Ocearch tags great white shark of year off North Florida coast

Shark research expedition began last weekend in Jacksonville


JACKSONVILLE, Fla. – The research team aboard M/V Ocearch reported Saturday they have tagged their first white shark of a two-month expedition off the coast of Florida and Georgia.

A blood sample was taken from the 10-foot, 2-inch female great white shark ,which they named Miss May, since it was off the coast of Mayport. They attached a tracking device so the shark's movements will be tracked in real time whenever she surfaces. 

"It will be exciting to see where Miss May leads us," Ocearch posted on Facebook.

The research vessel was docked in downtown Jacksonville and available for tours Feb. 8-9, then set off to identify and track sharks in what is called the North Atlantic Shared Foraging Area between the coast and Gulf Stream.

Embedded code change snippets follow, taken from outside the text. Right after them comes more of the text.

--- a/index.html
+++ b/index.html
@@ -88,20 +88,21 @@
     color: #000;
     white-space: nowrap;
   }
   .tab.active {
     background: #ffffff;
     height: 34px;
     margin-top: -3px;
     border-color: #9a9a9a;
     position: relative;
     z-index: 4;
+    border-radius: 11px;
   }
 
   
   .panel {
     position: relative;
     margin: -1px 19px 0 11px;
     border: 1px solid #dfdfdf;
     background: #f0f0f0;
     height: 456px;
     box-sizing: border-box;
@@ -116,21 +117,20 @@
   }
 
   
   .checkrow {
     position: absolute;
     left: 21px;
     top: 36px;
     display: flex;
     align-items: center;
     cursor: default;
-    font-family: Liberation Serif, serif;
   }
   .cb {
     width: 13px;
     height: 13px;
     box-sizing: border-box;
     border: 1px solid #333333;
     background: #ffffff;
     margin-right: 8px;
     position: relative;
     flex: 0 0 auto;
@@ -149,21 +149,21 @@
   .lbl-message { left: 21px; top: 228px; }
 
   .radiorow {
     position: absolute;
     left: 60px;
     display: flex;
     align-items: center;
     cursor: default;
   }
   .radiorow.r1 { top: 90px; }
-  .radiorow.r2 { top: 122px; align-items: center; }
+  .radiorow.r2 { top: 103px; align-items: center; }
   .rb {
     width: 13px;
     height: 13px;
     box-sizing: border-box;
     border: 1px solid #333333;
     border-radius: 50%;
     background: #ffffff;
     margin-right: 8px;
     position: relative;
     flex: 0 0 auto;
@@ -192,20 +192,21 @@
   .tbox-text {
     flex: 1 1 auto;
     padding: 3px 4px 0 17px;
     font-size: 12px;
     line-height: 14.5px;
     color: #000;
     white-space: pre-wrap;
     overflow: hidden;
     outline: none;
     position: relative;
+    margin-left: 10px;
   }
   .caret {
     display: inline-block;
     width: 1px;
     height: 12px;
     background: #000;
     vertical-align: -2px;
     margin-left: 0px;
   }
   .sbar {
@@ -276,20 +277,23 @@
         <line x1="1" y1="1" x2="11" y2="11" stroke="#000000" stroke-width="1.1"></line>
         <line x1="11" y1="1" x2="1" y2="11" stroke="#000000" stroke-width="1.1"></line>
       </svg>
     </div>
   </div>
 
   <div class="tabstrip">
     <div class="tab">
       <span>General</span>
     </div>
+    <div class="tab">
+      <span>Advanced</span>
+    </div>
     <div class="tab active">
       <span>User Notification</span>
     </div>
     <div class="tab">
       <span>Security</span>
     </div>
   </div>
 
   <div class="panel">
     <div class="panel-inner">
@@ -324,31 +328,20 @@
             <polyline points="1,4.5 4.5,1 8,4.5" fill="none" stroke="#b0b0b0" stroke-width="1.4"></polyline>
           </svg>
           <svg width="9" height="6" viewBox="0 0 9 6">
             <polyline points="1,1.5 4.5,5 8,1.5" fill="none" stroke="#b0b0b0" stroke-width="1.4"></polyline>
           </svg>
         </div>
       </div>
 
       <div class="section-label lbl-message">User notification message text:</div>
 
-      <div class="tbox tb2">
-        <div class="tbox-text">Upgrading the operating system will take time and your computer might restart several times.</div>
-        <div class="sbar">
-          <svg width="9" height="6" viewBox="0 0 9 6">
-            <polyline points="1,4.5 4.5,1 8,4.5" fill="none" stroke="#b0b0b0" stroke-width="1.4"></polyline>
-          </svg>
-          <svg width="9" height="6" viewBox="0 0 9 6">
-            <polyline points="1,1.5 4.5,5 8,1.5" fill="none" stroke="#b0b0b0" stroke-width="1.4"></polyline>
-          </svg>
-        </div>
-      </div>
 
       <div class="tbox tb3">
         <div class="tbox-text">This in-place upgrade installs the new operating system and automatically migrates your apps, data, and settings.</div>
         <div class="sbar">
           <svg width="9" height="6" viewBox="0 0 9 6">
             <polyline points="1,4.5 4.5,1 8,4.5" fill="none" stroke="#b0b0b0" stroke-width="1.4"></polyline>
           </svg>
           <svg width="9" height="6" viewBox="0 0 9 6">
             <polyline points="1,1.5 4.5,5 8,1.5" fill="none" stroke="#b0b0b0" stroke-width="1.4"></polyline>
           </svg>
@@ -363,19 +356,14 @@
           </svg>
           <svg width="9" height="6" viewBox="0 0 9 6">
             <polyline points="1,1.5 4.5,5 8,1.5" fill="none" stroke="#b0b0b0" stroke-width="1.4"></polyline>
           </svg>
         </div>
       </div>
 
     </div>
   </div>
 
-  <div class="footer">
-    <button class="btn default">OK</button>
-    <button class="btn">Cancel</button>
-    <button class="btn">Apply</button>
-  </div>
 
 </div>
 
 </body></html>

Years of tracking data from satellite tags show all of the tagged large sharks migrate between Cape Canaveral, Florida, and North Carolina in the winter. The team hopes this season will be more successful tagging sharks compared to last season, when abnormally cold water and rough seas made for an elusive search.

The Ocearch expedition began in Jacksonville and will end March 2 in Savannah.

Twenty-five researchers are traveling aboard the research vessel, assessing shark health and mounting tracking devices to better understand the North Atlantic white shark.

Metals in the water can impact shark physiological processes. Assistant professor of marine science at Jacksonville University Dr. Bryan Frank will be aboard to capture shark samples from that could provide more information on how sharks deal with stress. 

This expedition is just the start of several in 2019. Other planned expeditions will head to Massachusetts and Nova Scotia.

Last year, Ocearch discovered a new hot spot off Nova Scotia when seven sharks were tagged in the cold, summer Canadian water. 

This second trip to the south shore of Nova Scotia will provide a clearer picture of white shark populations in an area previously not recognized as white shark habitat.